→ Entries provided:
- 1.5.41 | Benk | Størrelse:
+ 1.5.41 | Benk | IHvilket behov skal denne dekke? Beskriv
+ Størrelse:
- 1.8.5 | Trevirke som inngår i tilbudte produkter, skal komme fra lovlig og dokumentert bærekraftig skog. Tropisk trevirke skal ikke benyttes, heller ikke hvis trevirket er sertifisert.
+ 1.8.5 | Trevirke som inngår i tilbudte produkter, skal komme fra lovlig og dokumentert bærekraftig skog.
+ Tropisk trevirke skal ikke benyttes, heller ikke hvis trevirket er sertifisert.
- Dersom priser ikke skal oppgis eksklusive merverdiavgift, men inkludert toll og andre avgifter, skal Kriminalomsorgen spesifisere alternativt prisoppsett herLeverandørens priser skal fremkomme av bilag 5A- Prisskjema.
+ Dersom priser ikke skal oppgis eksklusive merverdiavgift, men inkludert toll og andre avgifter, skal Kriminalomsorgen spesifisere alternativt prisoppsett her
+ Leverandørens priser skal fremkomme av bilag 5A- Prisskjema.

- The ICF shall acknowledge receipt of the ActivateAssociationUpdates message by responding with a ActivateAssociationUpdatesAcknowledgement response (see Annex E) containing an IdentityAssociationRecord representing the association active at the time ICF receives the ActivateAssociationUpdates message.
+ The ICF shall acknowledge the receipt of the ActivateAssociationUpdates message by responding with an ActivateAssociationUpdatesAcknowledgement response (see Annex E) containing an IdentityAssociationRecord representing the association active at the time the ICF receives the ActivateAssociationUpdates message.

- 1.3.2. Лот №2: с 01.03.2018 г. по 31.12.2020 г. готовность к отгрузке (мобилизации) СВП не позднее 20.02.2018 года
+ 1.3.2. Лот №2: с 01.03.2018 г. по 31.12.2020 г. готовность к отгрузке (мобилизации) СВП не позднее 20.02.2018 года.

→ Requirement:
Reproduce the records above exactly.

→ Answer below:
- 1.5.41 | Benk | Størrelse:
+ 1.5.41 | Benk | IHvilket behov skal denne dekke? Beskriv
+ Størrelse:
- 1.8.5 | Trevirke som inngår i tilbudte produkter, skal komme fra lovlig og dokumentert bærekraftig skog. Tropisk trevirke skal ikke benyttes, heller ikke hvis trevirket er sertifisert.
+ 1.8.5 | Trevirke som inngår i tilbudte produkter, skal komme fra lovlig og dokumentert bærekraftig skog.
+ Tropisk trevirke skal ikke benyttes, heller ikke hvis trevirket er sertifisert.
- Dersom priser ikke skal oppgis eksklusive merverdiavgift, men inkludert toll og andre avgifter, skal Kriminalomsorgen spesifisere alternativt prisoppsett herLeverandørens priser skal fremkomme av bilag 5A- Prisskjema.
+ Dersom priser ikke skal oppgis eksklusive merverdiavgift, men inkludert toll og andre avgifter, skal Kriminalomsorgen spesifisere alternativt prisoppsett her
+ Leverandørens priser skal fremkomme av bilag 5A- Prisskjema.

- The ICF shall acknowledge receipt of the ActivateAssociationUpdates message by responding with a ActivateAssociationUpdatesAcknowledgement response (see Annex E) containing an IdentityAssociationRecord representing the association active at the time ICF receives the ActivateAssociationUpdates message.
+ The ICF shall acknowledge the receipt of the ActivateAssociationUpdates message by responding with an ActivateAssociationUpdatesAcknowledgement response (see Annex E) containing an IdentityAssociationRecord representing the association active at the time the ICF receives the ActivateAssociationUpdates message.

- 1.3.2. Лот №2: с 01.03.2018 г. по 31.12.2020 г. готовность к отгрузке (мобилизации) СВП не позднее 20.02.2018 года
+ 1.3.2. Лот №2: с 01.03.2018 г. по 31.12.2020 г. готовность к отгрузке (мобилизации) СВП не позднее 20.02.2018 года.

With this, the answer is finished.